Walk through an airport bookstore, scroll the podcast charts, or listen to a leadership keynote, and you’ll likely find lessons on boundaries and burnout. Celebrities talk about therapy with a casualness that would have been unthinkable a generation ago. Coaches tell C-suite executives to “[lead with vulnerability](https://www.exed.hbs…
Walk through an airport bookstore, scroll the podcast charts, or listen to a leadership keynote, and you’ll likely find lessons on boundaries and burnout. Celebrities talk about therapy with a casualness that would have been unthinkable a generation ago. Coaches tell C-suite executives to “lead with vulnerability.” And bestselling books like The Gifts of Imperfection, *You Should Talk to Someone, and The Body Keeps the Score *have given the world a common vocabulary for talking about anxiety, shame, and trauma.
It’s easy to conclude that we’re living in the Golden Age of Vulnerability. And that’s good news. All these developments are positive for a culture that, for too long, encouraged silence around the work of personal healing. Yet—even as our culture embraces vulnerability—many of us are reckoning with a seemingly contradictory trend. It can feel harder than ever to ask for help.
To say, “I’m struggling,” takes honesty. To ask, “Can you help me?” is to request time, attention, and follow-through. It risks inconvenience. It risks rejection. It can even feel like a status shift: the helper stays competent while the helped becomes “needy.” Psychologists have been describing versions of this for decades. Asking for help can threaten self-esteem because it can imply inferiority or loss of control. Many people feel a quiet fear that they’ll be judged as less capable or more dependent.
All this makes sense in a society that prizes rugged autonomy as moral virtue.
These days, the aversion to asking for help is often less a fear that other people are cruel than a worry that they’re simply tired or overcommitted. Research on suicide risk underscores how dangerous this can become: feeling like a burden is one reason people stop reaching out. Of course, the issue isn’t limited to a crisis. Everyday resistance to reaching out can degrade the quality of life and deepen an epidemic of loneliness and social isolation.
Still, here’s some welcome news: We are often wrong about how unwilling people are to help.
In a series of studies in the Journal of Personality and Social Psychology, people underestimated—by as much as 50 percent—how likely others were to comply with a direct request for help. At the same time, potential helpers tend to underestimate how uncomfortable asking feels, including the role of embarrassment. People who need support hold back, while people who might help assume they would have been asked.
To address a crisis of belonging in today’s world, we need a shift in how we think about asking for help.
In modern life, help is often interpreted through a scorekeeping lens: Who owes whom, who has taken too much, what’s fair. There are reasons this mindset takes hold. Much of life runs on transactions. Exchange is explicit, time feels scarce, and many people feel they’re barely keeping up. Under stress, the logic of the marketplace leaks into relationships. The “don’t owe anyone” instinct can start to look like an ethical ideal.

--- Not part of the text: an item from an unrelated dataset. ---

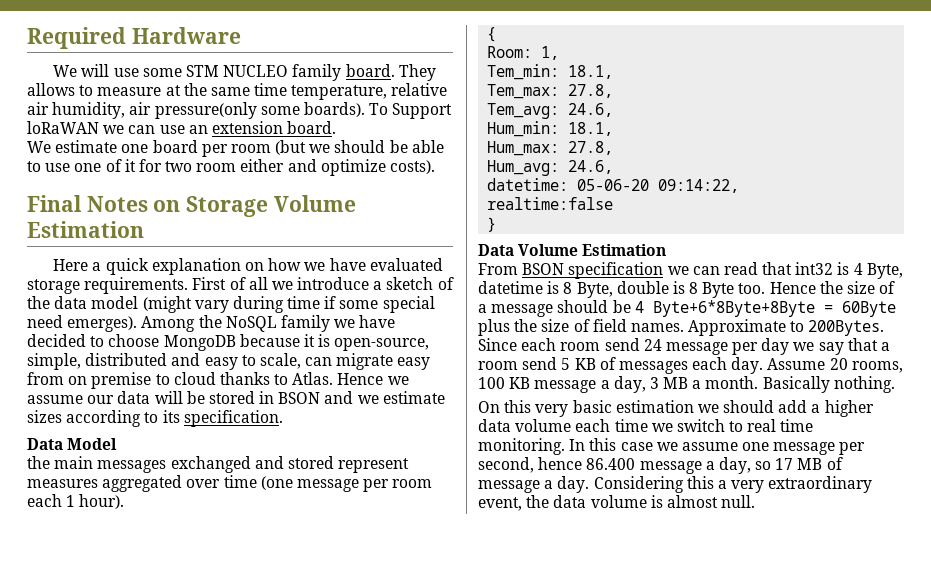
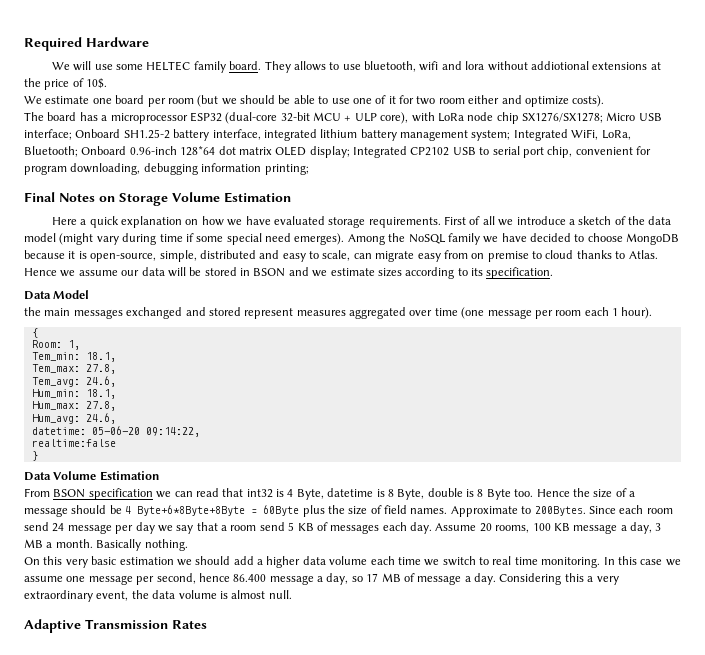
[185,65,289,77] STM NUCLEO -> [146,61,191,71] HELTEC
[97,83,448,100] [27,102,453,119] [27,121,337,134] measure at the same time temperature, relative air humidity, air pressure(only some boards). To Support loRaWAN we can use an extension board. -> [342,61,661,72] [24,78,108,90] use bluetooth, wifi and lora without addiotional extensions at the price of 10$.
(436, 167) none -> [24,112,662,124] [24,129,631,141] [24,146,651,158] [24,163,309,175] // The board has a microprocessor ESP32 (dual-core 32-bit MCU + ULP core), with LoRa node chip SX1276/SX1278; Micro USB interface; Onboard SH1.25-2 battery interface, integrated lithium battery management system; Integrated WiFi, LoRa, Bluetooth; Onboard 0.96-inch 128*64 dot matrix OLED display; Integrated CP2102 USB to serial port chip, convenient for program downloading, debugging information printing;
(756, 501) none -> [24,619,207,633] // Adaptive Transmission Rates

Behavioural research shows how quickly the frame changes behaviour. In a famous field experiment in Israeli daycares, when researchers introduced a small fine for late pickups, late pickups increased. The fine turned a moral obligation into a transaction. Parents stopped feeling: “I’m making a teacher wait.” They started feeling: “I’m paying for extra time.” When you switch the frame—from social to monetary—you change the behaviour.
Transactional scorekeeping turns care and support into a form of accounting.
And all this is anathema to belonging. Belonging requires the opposite premise: that people are allowed to need, and allowed to be temporarily out of balance. This kind of grace makes life humane. The alternative to transaction is reciprocity: a living relationship where people take turns carrying weight over time. Reciprocity isn’t a rigid balancing of payments. It’s continuity. It’s trust built across uneven seasons. The gift keeps moving.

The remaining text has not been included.